Carbon capture and storage (CCS) is the most promising method of curbing atmospheric carbon dioxide levels from 2020 to 2050. Accurate predictions of geology and sealing capabilities play a key role in the safe execution of CCS projects. However, popular forecasting methods often oversimplify the process and fail to guide actual CCS projects in the right direction. This study takes a specific block in Shenhua, China as an example. The relative permeability of CO 2 and brine is measured experimentally, and a multi-field coupling CO 2 storage prediction model is constructed, focusing on analyzing the sealing ability of the block from the perspective of injection modes. The results show that when injected at a constant speed, the average formation pressure and wellbore pressure are positively correlated with the CO 2 injection rate and time; when the injection rate is 0.5 kg/s for 50 years, the average formation pressure increases by 38% and the wellbore pressure increases by 68%. For different injection modes, the average formation pressures of various injection methods are similar during injection.
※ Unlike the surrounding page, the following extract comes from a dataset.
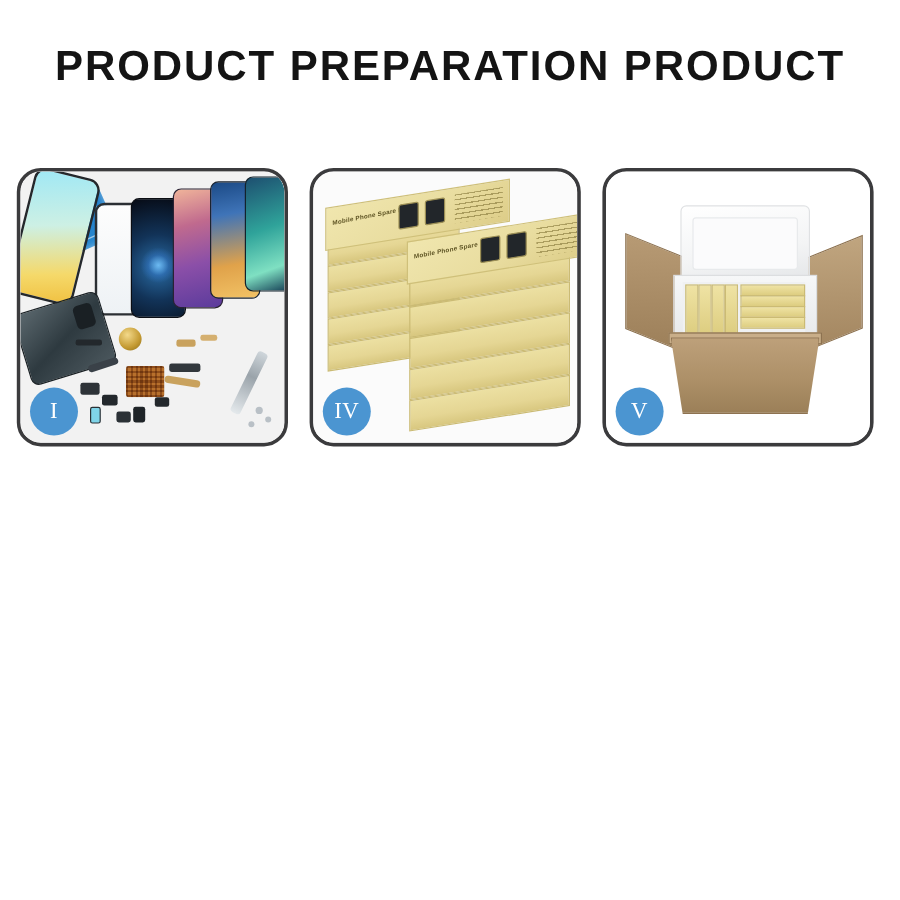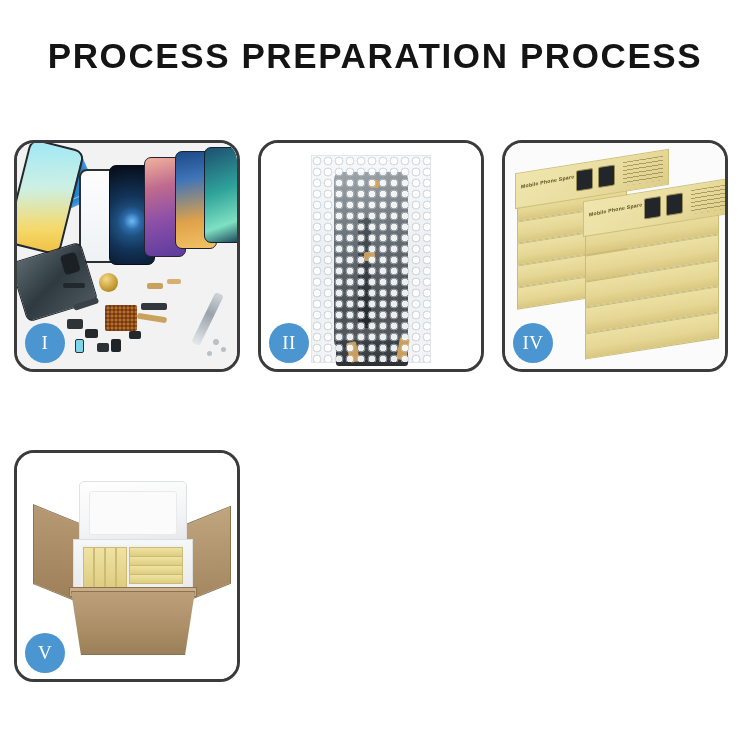"PROCESS PREPARATION PROCESS" div.title { text: PROCESS PREPARATION PROCESS -> PRODUCT PREPARATION PRODUCT }
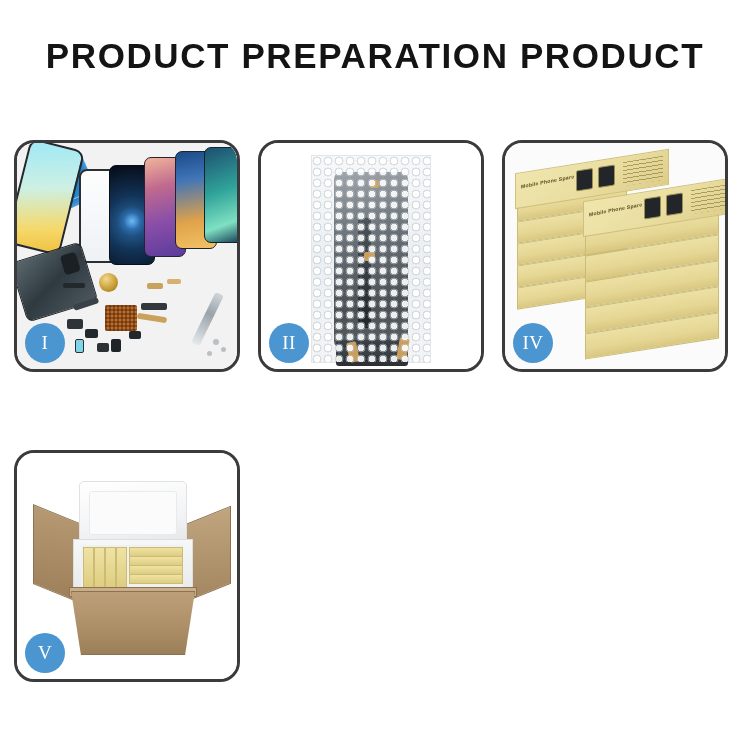"II" div.panel { html: <div> <div> <div> <div></div> <div></div> <div></div> <div></div> <div></div> <div></div> <div></div> <div></div> </div> </div> <div>II</div> </div> -> none }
Among them, the pressure increases around the well in the decreasing injection mode is the smallest. The CO 2 concentration around the wellbore is the largest, and the CO 2 diffusion range continues to expand with injection time. In summary, formation pressure increases with the increase in injection rate and injection time, and the decreasing injection mode has the least impact on the increase in formation pressure. The CO 2 concentration is the largest around the well, and the CO 2 concentration gradually decreases. The conclusion helps determine the geological carrying capacity of injection volumes and provides insights into the selection of more appropriate injection modes. Accurate predictions of CO 2 storage capacity are critical to ensuring project safety and monitoring potentially hazardous sites based on reservoir characteristics.

Suggested Citation

  • Ligen Tang & Guosheng Ding & Shijie Song & Huimin Wang & Wuqiang Xie & Jiulong Wang, 2023. "A Case Study on the CO 2 Sequestration in Shenhua Block Reservoir: The Impacts of Injection Rates and Modes," Energies, MDPI, vol. 17(1), pages 1-19, December.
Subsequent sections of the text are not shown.